> Assigned task
Retrieve each line that contains the word "clone" from the entries below.

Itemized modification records
▬▬▬▬▬▬
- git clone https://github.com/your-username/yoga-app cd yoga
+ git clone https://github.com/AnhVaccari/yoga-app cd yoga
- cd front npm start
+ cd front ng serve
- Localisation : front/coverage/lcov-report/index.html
▬▬▬▬▬▬
> Response to the task
- git clone https://github.com/your-username/yoga-app cd yoga
+ git clone https://github.com/AnhVaccari/yoga-app cd yoga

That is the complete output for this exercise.